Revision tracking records
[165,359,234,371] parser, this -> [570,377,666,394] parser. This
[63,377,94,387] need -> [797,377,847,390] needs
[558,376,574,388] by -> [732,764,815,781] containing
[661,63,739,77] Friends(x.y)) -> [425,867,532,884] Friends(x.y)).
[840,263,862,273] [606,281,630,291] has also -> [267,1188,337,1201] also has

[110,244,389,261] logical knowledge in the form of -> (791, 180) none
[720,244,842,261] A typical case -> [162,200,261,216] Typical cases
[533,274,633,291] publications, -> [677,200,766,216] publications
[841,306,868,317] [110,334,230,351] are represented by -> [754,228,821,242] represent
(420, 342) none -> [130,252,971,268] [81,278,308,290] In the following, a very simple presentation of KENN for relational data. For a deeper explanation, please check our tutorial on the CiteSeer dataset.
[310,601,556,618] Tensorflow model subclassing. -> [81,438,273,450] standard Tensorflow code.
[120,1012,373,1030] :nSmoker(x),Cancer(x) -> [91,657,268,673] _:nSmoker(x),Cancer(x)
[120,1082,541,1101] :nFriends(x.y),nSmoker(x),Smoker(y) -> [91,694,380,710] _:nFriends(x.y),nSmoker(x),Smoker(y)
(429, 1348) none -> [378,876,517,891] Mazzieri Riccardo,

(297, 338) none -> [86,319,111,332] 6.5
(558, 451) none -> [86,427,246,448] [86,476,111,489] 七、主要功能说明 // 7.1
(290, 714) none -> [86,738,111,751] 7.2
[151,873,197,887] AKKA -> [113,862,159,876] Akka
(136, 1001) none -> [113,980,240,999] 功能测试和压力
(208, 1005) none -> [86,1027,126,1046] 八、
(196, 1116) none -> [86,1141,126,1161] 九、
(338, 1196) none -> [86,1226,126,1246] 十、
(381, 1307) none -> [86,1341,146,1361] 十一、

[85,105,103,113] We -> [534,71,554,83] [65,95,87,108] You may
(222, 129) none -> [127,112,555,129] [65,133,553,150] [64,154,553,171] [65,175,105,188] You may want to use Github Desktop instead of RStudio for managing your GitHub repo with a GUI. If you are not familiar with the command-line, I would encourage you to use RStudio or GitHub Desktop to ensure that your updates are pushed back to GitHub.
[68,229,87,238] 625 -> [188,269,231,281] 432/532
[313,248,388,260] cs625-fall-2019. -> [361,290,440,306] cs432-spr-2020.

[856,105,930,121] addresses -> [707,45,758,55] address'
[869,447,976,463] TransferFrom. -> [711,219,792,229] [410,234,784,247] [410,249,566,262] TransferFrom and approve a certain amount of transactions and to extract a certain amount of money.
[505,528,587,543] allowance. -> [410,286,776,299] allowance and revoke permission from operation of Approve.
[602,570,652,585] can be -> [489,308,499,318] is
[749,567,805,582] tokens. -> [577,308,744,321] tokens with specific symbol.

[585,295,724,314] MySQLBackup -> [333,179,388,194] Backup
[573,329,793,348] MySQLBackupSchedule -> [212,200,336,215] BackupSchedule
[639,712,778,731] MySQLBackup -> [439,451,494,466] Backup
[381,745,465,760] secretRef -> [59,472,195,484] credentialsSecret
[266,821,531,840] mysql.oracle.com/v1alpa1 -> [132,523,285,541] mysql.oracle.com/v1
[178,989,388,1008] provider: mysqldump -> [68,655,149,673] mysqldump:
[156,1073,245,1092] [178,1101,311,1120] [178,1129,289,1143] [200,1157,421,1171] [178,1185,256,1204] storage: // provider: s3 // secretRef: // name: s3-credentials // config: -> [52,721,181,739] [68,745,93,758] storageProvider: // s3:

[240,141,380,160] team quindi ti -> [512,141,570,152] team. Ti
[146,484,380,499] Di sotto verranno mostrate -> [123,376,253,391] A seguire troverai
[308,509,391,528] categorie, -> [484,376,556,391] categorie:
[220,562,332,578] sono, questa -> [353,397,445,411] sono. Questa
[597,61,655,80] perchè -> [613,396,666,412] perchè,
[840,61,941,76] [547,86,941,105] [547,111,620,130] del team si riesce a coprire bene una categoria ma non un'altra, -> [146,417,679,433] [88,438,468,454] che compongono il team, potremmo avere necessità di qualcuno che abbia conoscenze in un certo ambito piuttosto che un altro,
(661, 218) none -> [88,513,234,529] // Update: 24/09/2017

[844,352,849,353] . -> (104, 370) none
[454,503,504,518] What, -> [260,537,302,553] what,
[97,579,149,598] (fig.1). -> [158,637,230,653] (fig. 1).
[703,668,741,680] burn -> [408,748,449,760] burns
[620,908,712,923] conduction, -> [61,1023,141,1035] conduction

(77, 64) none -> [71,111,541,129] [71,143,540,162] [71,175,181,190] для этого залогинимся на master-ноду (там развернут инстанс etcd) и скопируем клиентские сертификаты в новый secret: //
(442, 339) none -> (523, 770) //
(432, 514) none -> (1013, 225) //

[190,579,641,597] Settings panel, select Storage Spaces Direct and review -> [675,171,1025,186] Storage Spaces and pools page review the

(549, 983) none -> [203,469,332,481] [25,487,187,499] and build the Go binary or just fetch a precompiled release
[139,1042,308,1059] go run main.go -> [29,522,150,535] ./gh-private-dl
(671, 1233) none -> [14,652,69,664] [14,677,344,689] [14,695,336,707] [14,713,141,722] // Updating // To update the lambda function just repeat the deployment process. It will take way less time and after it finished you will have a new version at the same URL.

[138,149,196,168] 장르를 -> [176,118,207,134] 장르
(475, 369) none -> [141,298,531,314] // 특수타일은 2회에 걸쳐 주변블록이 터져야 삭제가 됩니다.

**Task requirements**.
For this exercise, please output exactly the lines above starting at the line with "[841,306,868,317] [110,334,230,351] are" and ending at the line with "[602,570,652,585] can be", ends included.

**Expected output**.
[841,306,868,317] [110,334,230,351] are represented by -> [754,228,821,242] represent
(420, 342) none -> [130,252,971,268] [81,278,308,290] In the following, a very simple presentation of KENN for relational data. For a deeper explanation, please check our tutorial on the CiteSeer dataset.
[310,601,556,618] Tensorflow model subclassing. -> [81,438,273,450] standard Tensorflow code.
[120,1012,373,1030] :nSmoker(x),Cancer(x) -> [91,657,268,673] _:nSmoker(x),Cancer(x)
[120,1082,541,1101] :nFriends(x.y),nSmoker(x),Smoker(y) -> [91,694,380,710] _:nFriends(x.y),nSmoker(x),Smoker(y)
(429, 1348) none -> [378,876,517,891] Mazzieri Riccardo,

(297, 338) none -> [86,319,111,332] 6.5
(558, 451) none -> [86,427,246,448] [86,476,111,489] 七、主要功能说明 // 7.1
(290, 714) none -> [86,738,111,751] 7.2
[151,873,197,887] AKKA -> [113,862,159,876] Akka
(136, 1001) none -> [113,980,240,999] 功能测试和压力
(208, 1005) none -> [86,1027,126,1046] 八、
(196, 1116) none -> [86,1141,126,1161] 九、
(338, 1196) none -> [86,1226,126,1246] 十、
(381, 1307) none -> [86,1341,146,1361] 十一、

[85,105,103,113] We -> [534,71,554,83] [65,95,87,108] You may
(222, 129) none -> [127,112,555,129] [65,133,553,150] [64,154,553,171] [65,175,105,188] You may want to use Github Desktop instead of RStudio for managing your GitHub repo with a GUI. If you are not familiar with the command-line, I would encourage you to use RStudio or GitHub Desktop to ensure that your updates are pushed back to GitHub.
[68,229,87,238] 625 -> [188,269,231,281] 432/532
[313,248,388,260] cs625-fall-2019. -> [361,290,440,306] cs432-spr-2020.

[856,105,930,121] addresses -> [707,45,758,55] address'
[869,447,976,463] TransferFrom. -> [711,219,792,229] [410,234,784,247] [410,249,566,262] TransferFrom and approve a certain amount of transactions and to extract a certain amount of money.
[505,528,587,543] allowance. -> [410,286,776,299] allowance and revoke permission from operation of Approve.
[602,570,652,585] can be -> [489,308,499,318] is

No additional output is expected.